Let’s take a step back. I want to recognize that not everyone will be able to pick up where the above-mentioned folks left off. We must each start the journey somewhere and progressively grow and evolve. If you have the desire to get to the same point those folks were and maybe still are at, and are diligent, I am confident you can achieve that goal. You can start trying to automate things yourself!
If you’re thinking, “well I need to learn programming to automate” this is true, you do. How else would you automate anything? Don’t let this deter you or invoke fear, however, as the benefits of learning will greatly help you in many other aspects of life as well.
Having realized the benefits of programming myself, I actually started self-teaching myself more languages than just the one I learned in school. In fact, I learned Java in school but haven’t really done anything else programming-related since those classes in college. After some time has passed, maybe a year or so, I got into Python and fell in love with it. I spent about a year in that myself and now I find myself as part of WatchGuard’s Threat Team.
I wanted to help other folks who’re interested to start programming, so I opted to write out some things to keep in mind when starting to learn a new programming language and then I followed it up by actually setting out to learn another new language and write about my journey.
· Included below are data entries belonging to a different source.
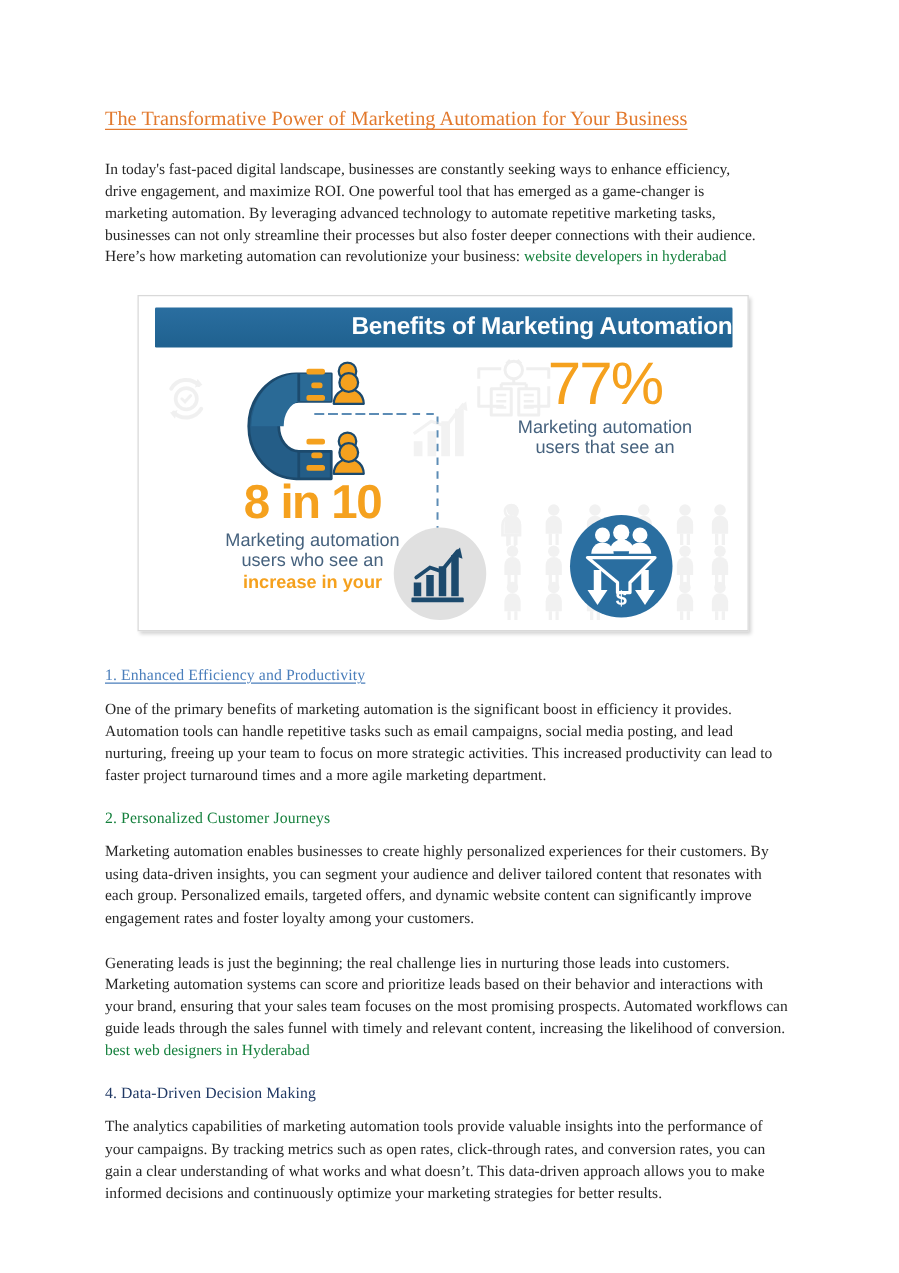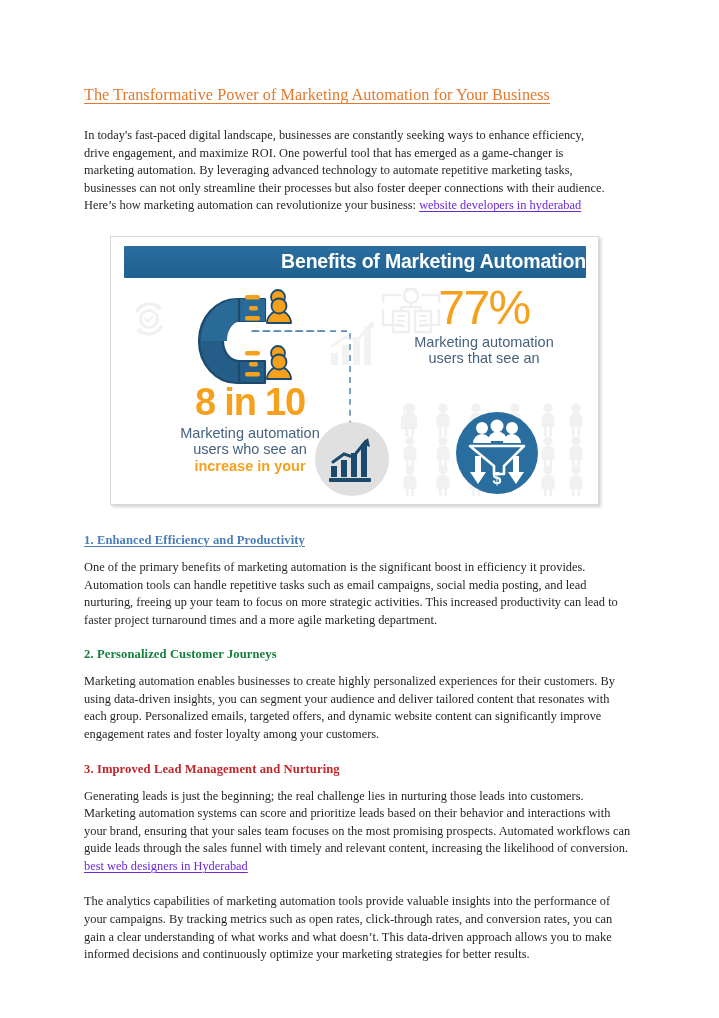--- a/index.html
+++ b/index.html
@@ -50,32 +50,31 @@
     font-size: 12.4px;
     line-height: 1.415;
     color: #262626;
     margin: 0;
     text-align: left;
   }
   .para.intro { width: 524px; }
   .para.body  { width: 548px; }
 
   .inline-link {
-    color: #6d28d9;
-    text-decoration: underline;
+    color: #15803d;
     text-underline-offset: 2px;
     text-decoration-thickness: 1px;
     cursor: pointer;
   }
 
   
   .sec-head {
     font-family: "Liberation Serif", "DejaVu Serif", serif;
     font-size: 12.6px;
-    font-weight: bold;
+    font-weight: normal;
     margin: 0 0 11px 0;
     letter-spacing: 0.1px;
     line-height: 1.2;
   }
   .sec-head.h-blue    { color: #4A7EBB; text-decoration: underline; text-underline-offset: 2px; text-decoration-thickness: 1px; }
   .sec-head.h-green   { color: #15803d; }
   .sec-head.h-red     { color: #C0252B; }
   .sec-head.h-navy    { color: #1F3864; }
 
   .sec-block { margin-top: 18px; }
@@ -481,22 +480,22 @@
       <div class="sec-head h-blue">1. Enhanced Efficiency and Productivity</div>
       <p class="para body">One of the primary benefits of marketing automation is the significant boost in efficiency it provides. Automation tools can handle repetitive tasks such as email campaigns, social media posting, and lead nurturing, freeing up your team to focus on more strategic activities. This increased productivity can lead to faster project turnaround times and a more agile marketing department.</p>
     </div>
 
     <div class="sec-block">
       <div class="sec-head h-green">2. Personalized Customer Journeys</div>
       <p class="para body">Marketing automation enables businesses to create highly personalized experiences for their customers. By using data-driven insights, you can segment your audience and deliver tailored content that resonates with each group. Personalized emails, targeted offers, and dynamic website content can significantly improve engagement rates and foster loyalty among your customers.</p>
     </div>
 
     <div class="sec-block">
-      <div class="sec-head h-red">3. Improved Lead Management and Nurturing</div>
       <p class="para body"><span>Generating leads is just the beginning; the real challenge lies in nurturing those leads into customers. Marketing automation systems can score and prioritize leads based on their behavior and interactions with your brand, ensuring that your sales team focuses on the most promising prospects. Automated workflows can guide leads through the sales funnel with timely and relevant content, increasing the likelihood of conversion. </span><span class="inline-link">best web designers in Hyderabad</span></p>
     </div>
 
     <div class="sec-block">
+      <div class="sec-head h-navy">4. Data-Driven Decision Making</div>
       <p class="para body">The analytics capabilities of marketing automation tools provide valuable insights into the performance of your campaigns. By tracking metrics such as open rates, click-through rates, and conversion rates, you can gain a clear understanding of what works and what doesn’t. This data-driven approach allows you to make informed decisions and continuously optimize your marketing strategies for better results.</p>
     </div>
 
   </div>
 </div>
 
 </body></html>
In both articles I go more into detail, so I won’t do that here, but I encourage you check those out if you’re interested in automating some tasks or curious to know more about programming languages.
The main focus of this post is to raise awareness that automation is important, especially in the age we live in. Further, that learning to program can greatly help alleviate the need for performing repeated tasks that can easily be automated.
Malware analysis is a prime example, imagine having to manually go through each sample to further analyze it. Sure, in the beginning it’s important to do that. This allows you to know what patterns and consistencies the samples have. Once you have a rough template in place, keep adding to it.
There are a lot of tools already out there. If you’re more into learning the tools and just getting a report, read their documentation on usage. If you want to know more about how the tools do what they do, then this allows a way better understanding to exposure to programming logic. Both are fun to me, though I like the latter more; how the tools work and what they look for, as opposed to just reading and understanding the results.